### [TASK STATEMENT]
Only one stretch of the records below should be repeated. It starts with the line containing "- To see more" and goes on through the line containing "- The test results", exactly as written.

### [RECORD EXTRACTS]

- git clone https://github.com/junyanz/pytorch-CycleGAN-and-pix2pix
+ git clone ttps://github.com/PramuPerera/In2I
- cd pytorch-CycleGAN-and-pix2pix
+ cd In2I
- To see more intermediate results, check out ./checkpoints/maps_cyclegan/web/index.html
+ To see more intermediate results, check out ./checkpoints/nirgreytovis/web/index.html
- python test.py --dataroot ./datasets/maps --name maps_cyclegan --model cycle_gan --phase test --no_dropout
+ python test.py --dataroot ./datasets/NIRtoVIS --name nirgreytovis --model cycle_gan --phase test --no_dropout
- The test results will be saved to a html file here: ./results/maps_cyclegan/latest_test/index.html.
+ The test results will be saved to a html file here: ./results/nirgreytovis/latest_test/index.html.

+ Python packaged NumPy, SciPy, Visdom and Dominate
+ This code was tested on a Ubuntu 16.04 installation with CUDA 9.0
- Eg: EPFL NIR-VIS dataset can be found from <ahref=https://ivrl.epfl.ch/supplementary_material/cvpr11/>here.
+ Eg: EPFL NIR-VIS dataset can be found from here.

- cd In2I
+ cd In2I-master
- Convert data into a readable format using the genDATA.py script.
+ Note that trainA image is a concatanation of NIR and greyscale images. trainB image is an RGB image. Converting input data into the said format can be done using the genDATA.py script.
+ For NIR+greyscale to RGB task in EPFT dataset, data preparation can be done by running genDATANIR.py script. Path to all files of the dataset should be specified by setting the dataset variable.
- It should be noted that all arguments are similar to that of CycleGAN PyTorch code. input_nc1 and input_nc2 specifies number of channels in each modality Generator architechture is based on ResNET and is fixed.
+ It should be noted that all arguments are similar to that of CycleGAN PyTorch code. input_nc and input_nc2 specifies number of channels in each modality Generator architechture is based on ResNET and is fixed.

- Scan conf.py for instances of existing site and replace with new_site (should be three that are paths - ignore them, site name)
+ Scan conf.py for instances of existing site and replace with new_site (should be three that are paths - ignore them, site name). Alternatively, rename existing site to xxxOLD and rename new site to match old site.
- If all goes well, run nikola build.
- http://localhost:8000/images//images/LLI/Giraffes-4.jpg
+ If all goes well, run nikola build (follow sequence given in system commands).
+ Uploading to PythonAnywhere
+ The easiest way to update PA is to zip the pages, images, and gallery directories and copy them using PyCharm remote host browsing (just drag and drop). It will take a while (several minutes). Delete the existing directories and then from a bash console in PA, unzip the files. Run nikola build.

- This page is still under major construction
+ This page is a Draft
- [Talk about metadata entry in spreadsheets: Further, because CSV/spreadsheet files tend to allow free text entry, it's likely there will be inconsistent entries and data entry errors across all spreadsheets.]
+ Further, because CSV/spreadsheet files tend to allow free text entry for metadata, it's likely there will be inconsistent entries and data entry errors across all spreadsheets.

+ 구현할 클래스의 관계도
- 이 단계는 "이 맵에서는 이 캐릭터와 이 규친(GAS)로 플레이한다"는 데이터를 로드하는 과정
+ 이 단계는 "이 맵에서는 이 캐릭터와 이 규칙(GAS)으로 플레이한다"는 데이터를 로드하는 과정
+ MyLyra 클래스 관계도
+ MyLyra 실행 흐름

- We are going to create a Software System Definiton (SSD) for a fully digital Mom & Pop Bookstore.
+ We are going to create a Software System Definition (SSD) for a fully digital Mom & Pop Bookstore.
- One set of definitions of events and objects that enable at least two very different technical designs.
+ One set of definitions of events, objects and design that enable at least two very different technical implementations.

### [ANSWER TO THIS EXERCISE]
- To see more intermediate results, check out ./checkpoints/maps_cyclegan/web/index.html
+ To see more intermediate results, check out ./checkpoints/nirgreytovis/web/index.html
- python test.py --dataroot ./datasets/maps --name maps_cyclegan --model cycle_gan --phase test --no_dropout
+ python test.py --dataroot ./datasets/NIRtoVIS --name nirgreytovis --model cycle_gan --phase test --no_dropout
- The test results will be saved to a html file here: ./results/maps_cyclegan/latest_test/index.html.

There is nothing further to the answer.